## What is being asked
Using the records that follow, copy every line containing the word "position".

*** Opening Records shown ***

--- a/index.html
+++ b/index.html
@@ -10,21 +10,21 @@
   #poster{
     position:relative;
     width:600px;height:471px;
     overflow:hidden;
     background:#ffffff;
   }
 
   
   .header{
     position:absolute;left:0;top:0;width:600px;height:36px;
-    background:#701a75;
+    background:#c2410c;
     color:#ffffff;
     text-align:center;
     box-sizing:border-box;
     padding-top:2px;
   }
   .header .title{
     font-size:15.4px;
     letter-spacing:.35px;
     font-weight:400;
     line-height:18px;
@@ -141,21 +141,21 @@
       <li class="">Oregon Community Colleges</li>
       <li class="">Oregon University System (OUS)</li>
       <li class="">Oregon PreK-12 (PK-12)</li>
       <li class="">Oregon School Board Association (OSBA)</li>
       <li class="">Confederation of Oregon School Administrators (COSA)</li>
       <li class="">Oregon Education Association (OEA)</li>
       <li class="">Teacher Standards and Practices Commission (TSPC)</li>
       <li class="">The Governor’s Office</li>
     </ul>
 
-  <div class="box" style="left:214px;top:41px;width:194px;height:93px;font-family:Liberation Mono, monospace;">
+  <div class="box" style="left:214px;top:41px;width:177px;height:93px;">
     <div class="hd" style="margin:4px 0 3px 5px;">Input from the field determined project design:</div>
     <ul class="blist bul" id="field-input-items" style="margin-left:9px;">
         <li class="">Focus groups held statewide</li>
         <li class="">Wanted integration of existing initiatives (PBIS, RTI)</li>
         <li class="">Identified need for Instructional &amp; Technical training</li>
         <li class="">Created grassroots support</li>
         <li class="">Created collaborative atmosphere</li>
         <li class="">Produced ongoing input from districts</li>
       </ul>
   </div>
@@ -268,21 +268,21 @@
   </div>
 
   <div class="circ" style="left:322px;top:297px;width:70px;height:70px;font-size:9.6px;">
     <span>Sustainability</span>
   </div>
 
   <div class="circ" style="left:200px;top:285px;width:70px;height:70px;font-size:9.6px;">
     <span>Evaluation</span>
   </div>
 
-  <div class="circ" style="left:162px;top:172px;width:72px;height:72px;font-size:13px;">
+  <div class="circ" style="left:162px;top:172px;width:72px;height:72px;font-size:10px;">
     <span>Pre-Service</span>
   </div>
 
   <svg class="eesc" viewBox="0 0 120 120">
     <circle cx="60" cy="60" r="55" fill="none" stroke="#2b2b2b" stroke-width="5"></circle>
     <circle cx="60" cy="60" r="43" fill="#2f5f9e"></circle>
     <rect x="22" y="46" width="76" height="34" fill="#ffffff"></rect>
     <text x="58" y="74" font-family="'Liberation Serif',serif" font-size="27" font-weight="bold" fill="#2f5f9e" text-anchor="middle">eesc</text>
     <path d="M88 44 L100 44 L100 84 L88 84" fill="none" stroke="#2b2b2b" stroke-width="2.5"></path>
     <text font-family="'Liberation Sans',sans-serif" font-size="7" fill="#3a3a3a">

*** Closing Records shown ***

## Reply
     position:relative;
     position:absolute;left:0;top:0;width:600px;height:36px;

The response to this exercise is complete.